Des aménagements au gré des modes
Notons enfin que les caisses d’ICT sont construites selon la technique dite du « chaudron vide », qui permet un retrait facile des aménagements intérieurs, pour leur en substituer, par exemple, de nouveaux, qui prennent en compte l’évolution des goûts… Astucieux, l’ICT ! Le prix de cette petite merveille, dans sa configuration électrique à sept caisses et 357 places assises, atteint tout de même les 25 millions de marks, soit environ 90 millions de francs…
Chère pendulation
Train pendulaire pour longues distances, l’ICT joue dans la même cour que le X 2000 suédois, les ETR italiens ou l’ICN suisse.
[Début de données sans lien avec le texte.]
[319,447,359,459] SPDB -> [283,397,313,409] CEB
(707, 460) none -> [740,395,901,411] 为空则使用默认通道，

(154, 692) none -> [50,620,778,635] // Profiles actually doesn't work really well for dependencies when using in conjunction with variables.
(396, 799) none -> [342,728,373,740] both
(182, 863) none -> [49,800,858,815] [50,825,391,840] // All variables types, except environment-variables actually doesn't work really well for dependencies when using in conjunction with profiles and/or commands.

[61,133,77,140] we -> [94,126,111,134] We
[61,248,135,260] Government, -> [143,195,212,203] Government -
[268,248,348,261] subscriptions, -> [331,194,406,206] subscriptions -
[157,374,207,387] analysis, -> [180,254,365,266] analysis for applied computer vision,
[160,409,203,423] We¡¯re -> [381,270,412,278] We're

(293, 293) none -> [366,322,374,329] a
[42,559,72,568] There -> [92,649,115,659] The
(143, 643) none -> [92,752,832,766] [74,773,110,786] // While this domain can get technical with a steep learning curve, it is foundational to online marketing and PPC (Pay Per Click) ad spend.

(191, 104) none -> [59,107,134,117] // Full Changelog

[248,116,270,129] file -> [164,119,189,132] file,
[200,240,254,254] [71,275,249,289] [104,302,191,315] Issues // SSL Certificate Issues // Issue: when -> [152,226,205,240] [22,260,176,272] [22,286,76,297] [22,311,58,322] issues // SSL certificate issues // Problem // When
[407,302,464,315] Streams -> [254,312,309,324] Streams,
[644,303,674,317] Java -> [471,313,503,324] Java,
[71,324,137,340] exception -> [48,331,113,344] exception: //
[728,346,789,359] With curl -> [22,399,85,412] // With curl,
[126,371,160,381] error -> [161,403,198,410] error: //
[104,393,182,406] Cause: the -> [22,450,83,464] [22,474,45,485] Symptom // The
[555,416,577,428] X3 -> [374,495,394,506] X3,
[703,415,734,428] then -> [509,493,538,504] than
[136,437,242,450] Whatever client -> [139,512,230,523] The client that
Mis en service en 1990, le « pendulaire qui vient du froid » se distingue de ses congénères par sa motorisation concentrée : une motrice, qui ne pendule pas, est attelée à cinq remorques à caisse inclinable, dont une pourvue d’une cabine de réversibilité. Pour les trois autres trains européens, la motorisation répartie est bien sûr de règle. Côté vitesse, l’ICT se situe à mi-chemin entre l’X 2000, plafonné à 200 km/h, et les ETR, aptes à courir à 250 km/h. Quant à son prix, environ 90 millions de francs pour sept caisses, il avoisine celui d’une rame TGV Réseau (deux motrices encadrant huit remorques) qui, elle, peut circuler, en service commercial, à 320 km/h. Pour rester dans le domaine des pendulaires, un ETR 470 vaut à peu près 100 millions de francs. Même s’il faut se garder de toute comparaison hâtive, force est de constater que la pendulation, c’est loin d’être donné.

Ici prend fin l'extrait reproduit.